__HOW TO COMPLETE THIS TASK__
Below are lines of data, and only some are wanted. Please repeat exactly those from the line that has "color: #15803d ->" through the line that has "font-size: 16px ->".

__EXERCISE DATA__
###

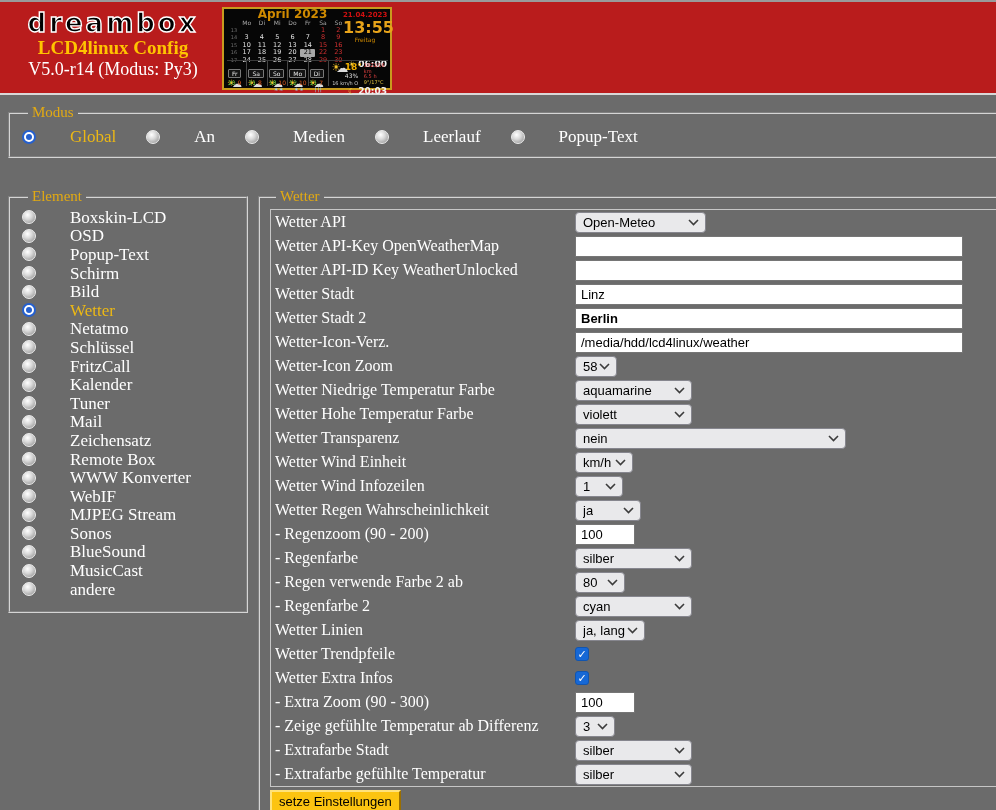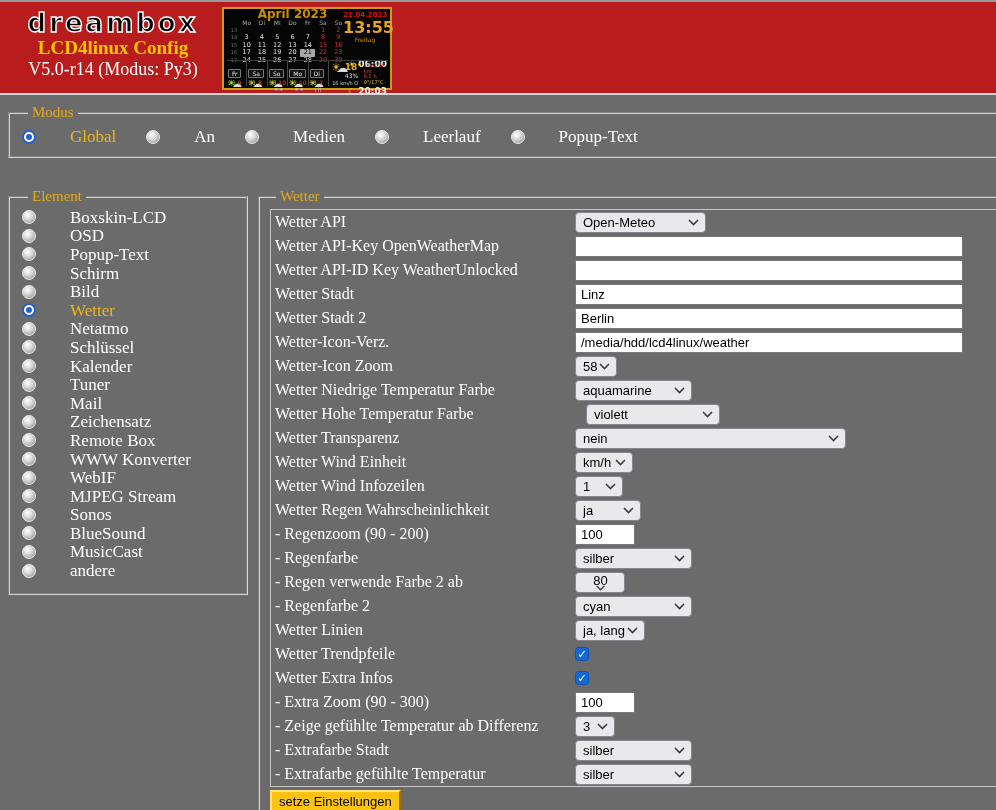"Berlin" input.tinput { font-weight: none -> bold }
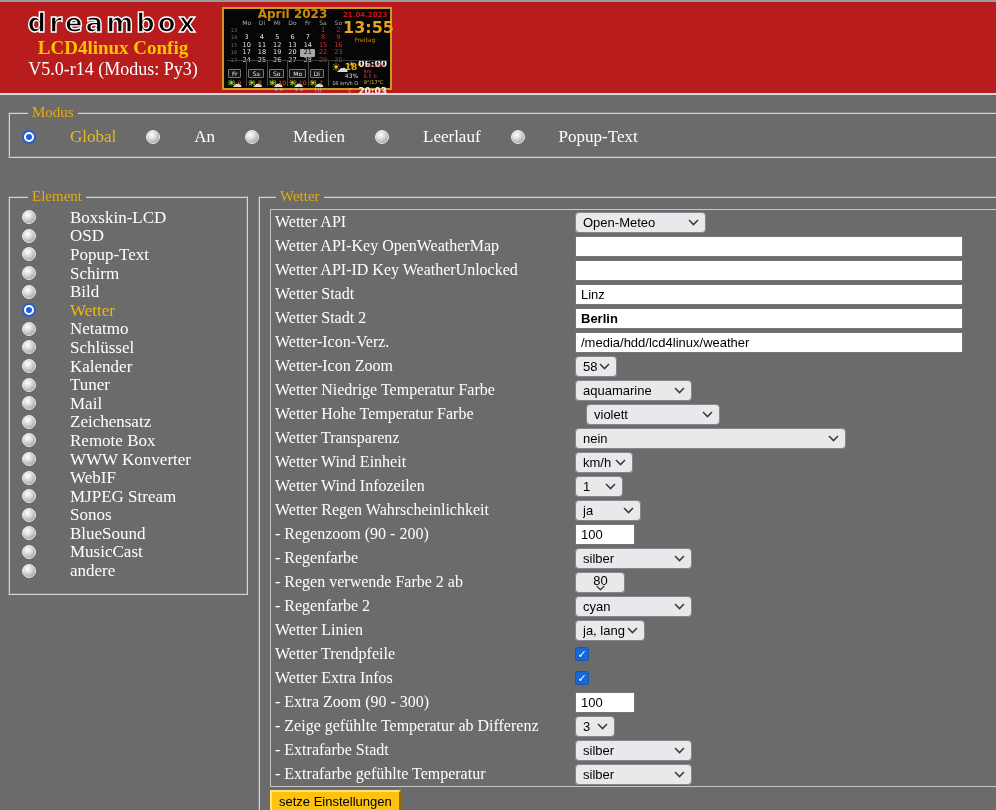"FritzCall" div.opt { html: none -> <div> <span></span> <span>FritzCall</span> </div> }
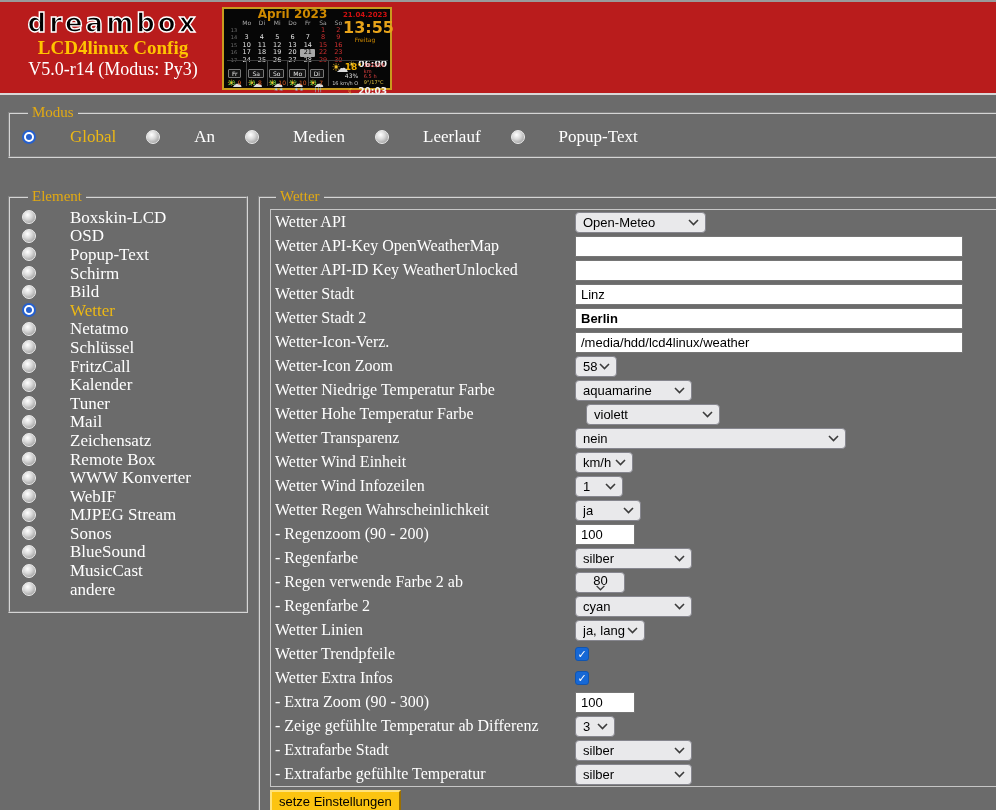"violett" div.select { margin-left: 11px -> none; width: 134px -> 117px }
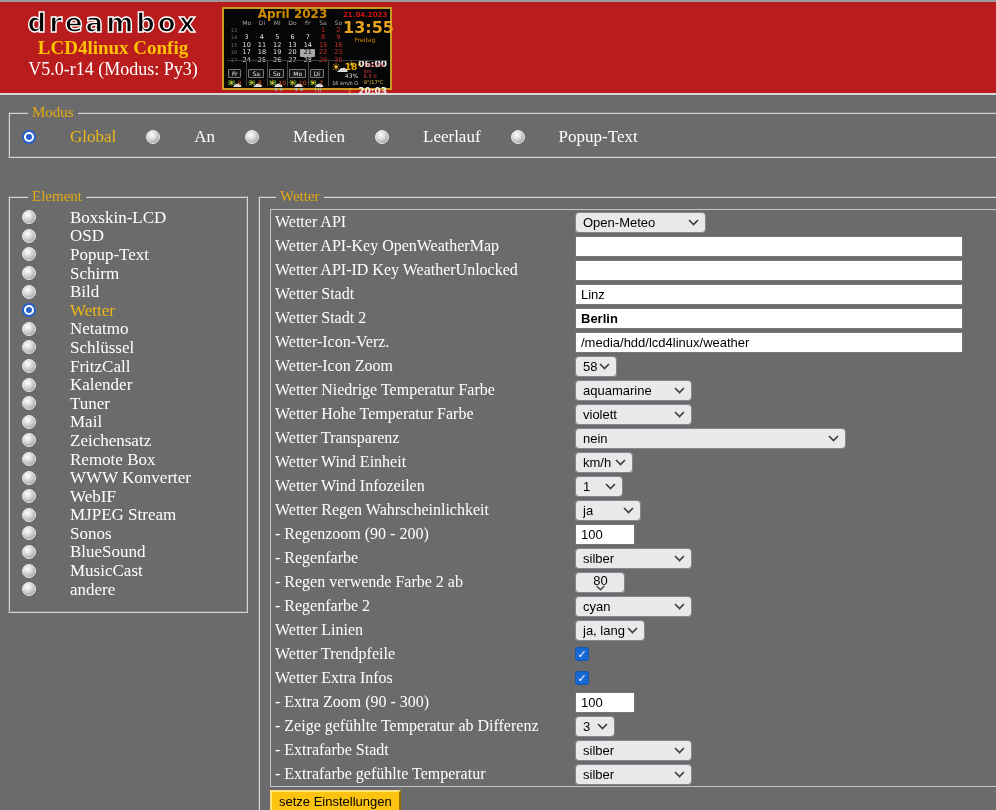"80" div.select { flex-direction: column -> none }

###

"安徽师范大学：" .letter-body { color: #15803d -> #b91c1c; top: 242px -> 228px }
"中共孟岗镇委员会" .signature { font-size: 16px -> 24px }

###

__EXERCISE ANSWER__
"安徽师范大学：" .letter-body { color: #15803d -> #b91c1c; top: 242px -> 228px }
"中共孟岗镇委员会" .signature { font-size: 16px -> 24px }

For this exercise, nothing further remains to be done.